How you can drive a much better deal by balancing mileage and condition
A car's residual value can be the result of myriad effects. Time is the greatest and perhaps most linear depreciator. Generally, as a car ages, it gets cheaper. That is perfectly logical and straightforward.
However, some things help to offset or reduce the effects of Father Time, even if only temporarily, while others accelerate them.
Knowing a little about them could save you money and let you plan your purchase more beneficially.
Take supply and demand as an example. If 10 people want a type of car for which there are only three models available on the market, then residual values will likely remain strong until everyone has been satisfied.
That is how our market behaved from 2010 onwards. Most people wanted a cheap, low-tax, diesel car, but the market was barren and so residual values for diesel cars steadied.
Anything that became available was gobbled up and there was a queue of people for more of the same coming behind it.
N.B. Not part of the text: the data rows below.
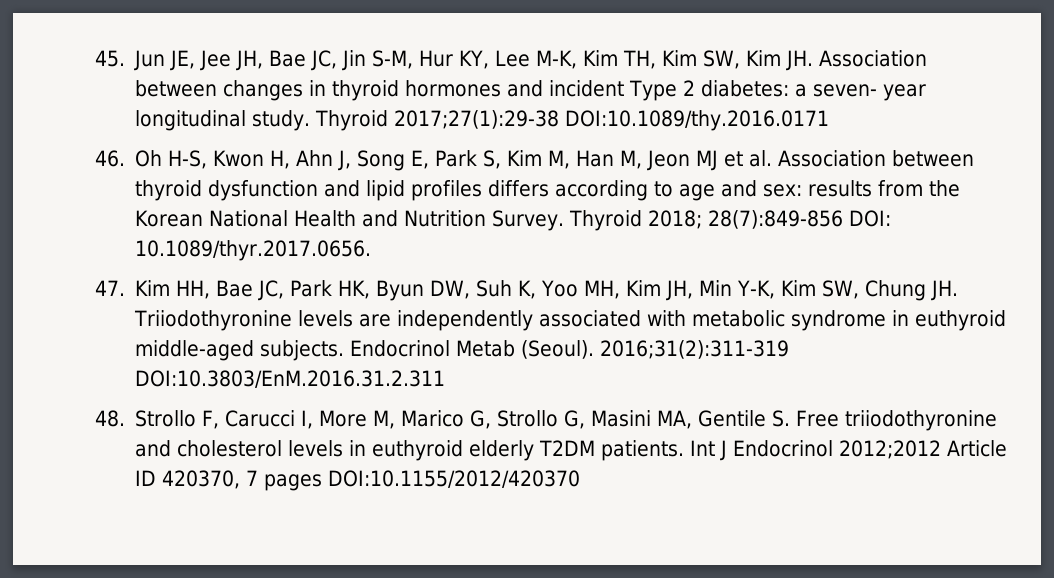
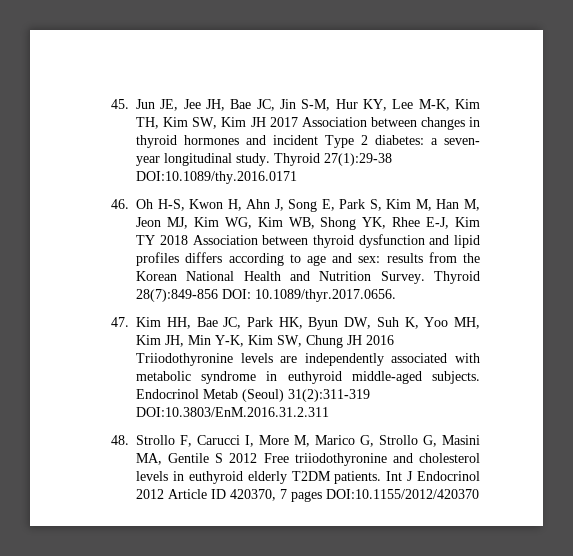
- 45. Jun JE, Jee JH, Bae JC, Jin S-M, Hur KY, Lee M-K, Kim TH, Kim SW, Kim JH. Association between changes in thyroid hormones and incident Type 2 diabetes: a seven- year longitudinal study.
+ 45. Jun JE, Jee JH, Bae JC, Jin S-M, Hur KY, Lee M-K, Kim TH, Kim SW, Kim JH 2017 Association between changes in thyroid hormones and incident Type 2 diabetes: a seven- year longitudinal study.
- Thyroid 2017;27(1):29-38 DOI:10.1089/thy.2016.0171
+ Thyroid 27(1):29-38 DOI:10.1089/thy.2016.0171
- 46. Oh H-S, Kwon H, Ahn J, Song E, Park S, Kim M, Han M, Jeon MJ et al. Association between thyroid dysfunction and lipid profiles differs according to age and sex: results from the Korean National Health and Nutrition Survey.
+ 46. Oh H-S, Kwon H, Ahn J, Song E, Park S, Kim M, Han M, Jeon MJ, Kim WG, Kim WB, Shong YK, Rhee E-J, Kim TY 2018 Association between thyroid dysfunction and lipid profiles differs according to age and sex: results from the Korean National Health and Nutrition Survey.
- Thyroid 2018; 28(7):849-856 DOI: 10.1089/thyr.2017.0656.
+ Thyroid 28(7):849-856 DOI: 10.1089/thyr.2017.0656.
- 47. Kim HH, Bae JC, Park HK, Byun DW, Suh K, Yoo MH, Kim JH, Min Y-K, Kim SW, Chung JH. Triiodothyronine levels are independently associated with metabolic syndrome in euthyroid middle-aged subjects.
+ 47. Kim HH, Bae JC, Park HK, Byun DW, Suh K, Yoo MH, Kim JH, Min Y-K, Kim SW, Chung JH 2016 Triiodothyronine levels are independently associated with metabolic syndrome in euthyroid middle-aged subjects.
- Endocrinol Metab (Seoul). 2016;31(2):311-319 DOI:10.3803/EnM.2016.31.2.311
+ Endocrinol Metab (Seoul) 31(2):311-319 DOI:10.3803/EnM.2016.31.2.311
- 48. Strollo F, Carucci I, More M, Marico G, Strollo G, Masini MA, Gentile S. Free triiodothyronine and cholesterol levels in euthyroid elderly T2DM patients.
+ 48. Strollo F, Carucci I, More M, Marico G, Strollo G, Masini MA, Gentile S 2012 Free triiodothyronine and cholesterol levels in euthyroid elderly T2DM patients.
- Int J Endocrinol 2012;2012 Article ID 420370, 7 pages DOI:10.1155/2012/420370
+ Int J Endocrinol 2012 Article ID 420370, 7 pages DOI:10.1155/2012/420370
Conversely, at the same time, petrol cars were fringe players in the market. Their values were sorely hit after 2008 (this was because we changed our car taxation system to an emissions-based one and diesel vehicles benefited substantially) as supply was outstripped by demand.
This culminated in widening price gaps between petrol and diesel cars of equivalent models.
So, if you could buy a diesel car for X, then the petrol version was X minus Y.
Now, the market is receptive to petrol cars again. And guess what? There are not enough petrol cars to satisfy demand so values are firming.
At the same time, diesel cars are plentiful and while they are still in good demand (and rightly so, I think), the price differentials to petrols are narrower than they were last year, or the year before that.
Another contributor to the rate at which a car depreciates is mileage.
When it comes to motoring, kilometres and currency are inextricably linked. The further you travel, the more it can cost you in fuel, maintenance and even residual value.
However, just to make this cocktail of arithmetic that bit more potent, mileage has varying degrees of effects depending on the age of the car.
What that means is that you cannot apply the same logic for additional mileage on a one-year-old car as you can on a 10-year-old car and vice-versa.
Everyone buying a one-year-old car expects the mileage to be low and so values tend to be bunched much tighter together.
However, a lot can happen to a car over the course of its life, so if an older car has low mileage, then it sets itself apart from the competition and it does that by costing more.
Mileage can be such an influential factor on the values of cars that it can lead to cases where differentials between one registration plate and another appear implausibly tight.
As no two used cars are the same, buyers need to consider far more than simply brand, specification and colour when they are making a decision about purchasing.
If you travel short distances, then you might capitalise on a car priced a little cheaper if it has higher than average mileage.
Alternatively, if you travel long distances, perhaps you should ignore the age of the car and buy something with a low odometer.
Used cars and their residual values are extremely complex, but paying a bit more attention to condition and mileage should go a long way.